Segment Start: DATA SUPPLIED
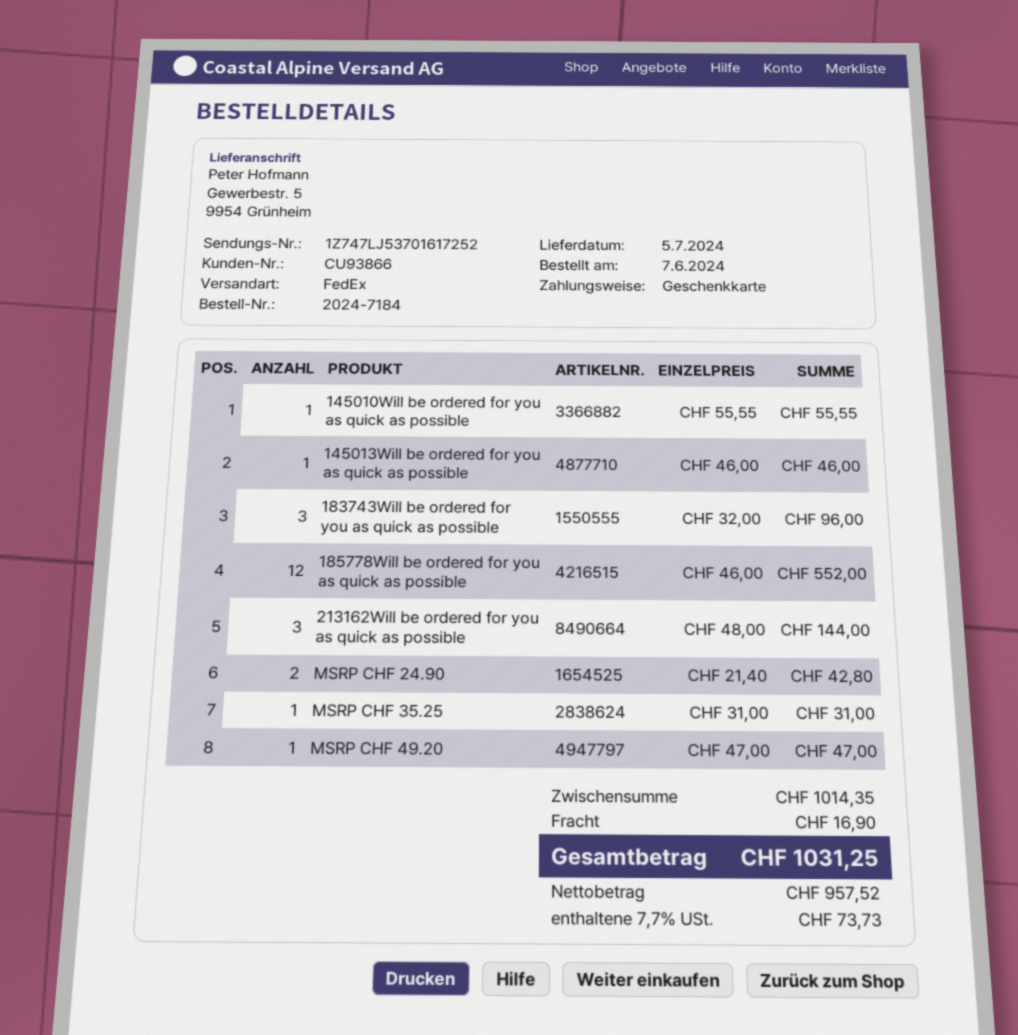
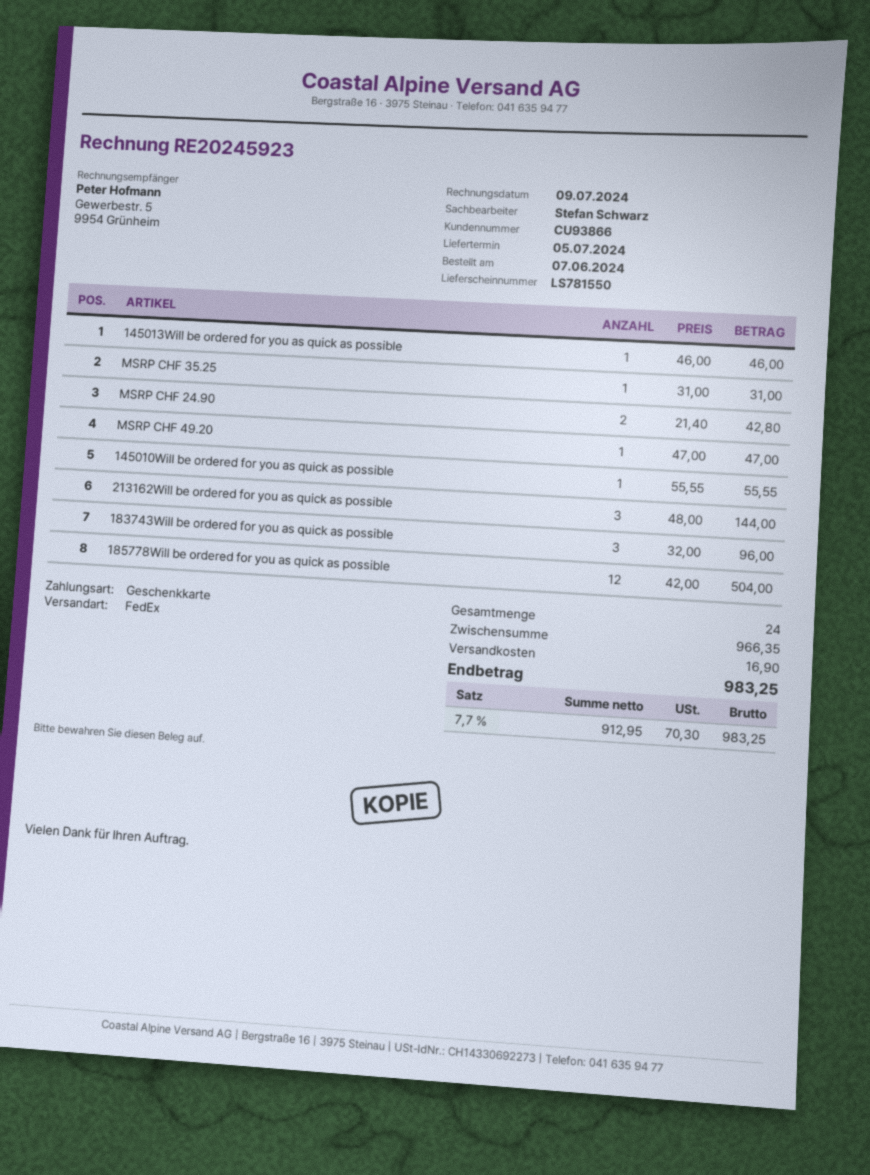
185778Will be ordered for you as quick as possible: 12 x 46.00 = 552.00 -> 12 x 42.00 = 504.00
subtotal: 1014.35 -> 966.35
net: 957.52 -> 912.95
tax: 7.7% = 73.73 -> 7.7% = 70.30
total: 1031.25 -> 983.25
Segment End: DATA SUPPLIED
Segment Start: DATA SUPPLIED
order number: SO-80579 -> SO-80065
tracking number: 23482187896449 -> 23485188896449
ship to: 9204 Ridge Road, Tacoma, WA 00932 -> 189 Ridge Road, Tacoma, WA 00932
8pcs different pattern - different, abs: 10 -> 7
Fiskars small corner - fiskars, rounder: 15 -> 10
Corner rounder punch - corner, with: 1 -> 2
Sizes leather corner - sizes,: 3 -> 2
Segment End: DATA SUPPLIED
_TASK DESCRIPTION:_ Repeat exactly the lines above from the one with "net: 957.52 -> 912.95" up to and including the one with "total: 1031.25 -> 983.25". No other line belongs in the reply.

_FINISHED TASK:_
net: 957.52 -> 912.95
tax: 7.7% = 73.73 -> 7.7% = 70.30
total: 1031.25 -> 983.25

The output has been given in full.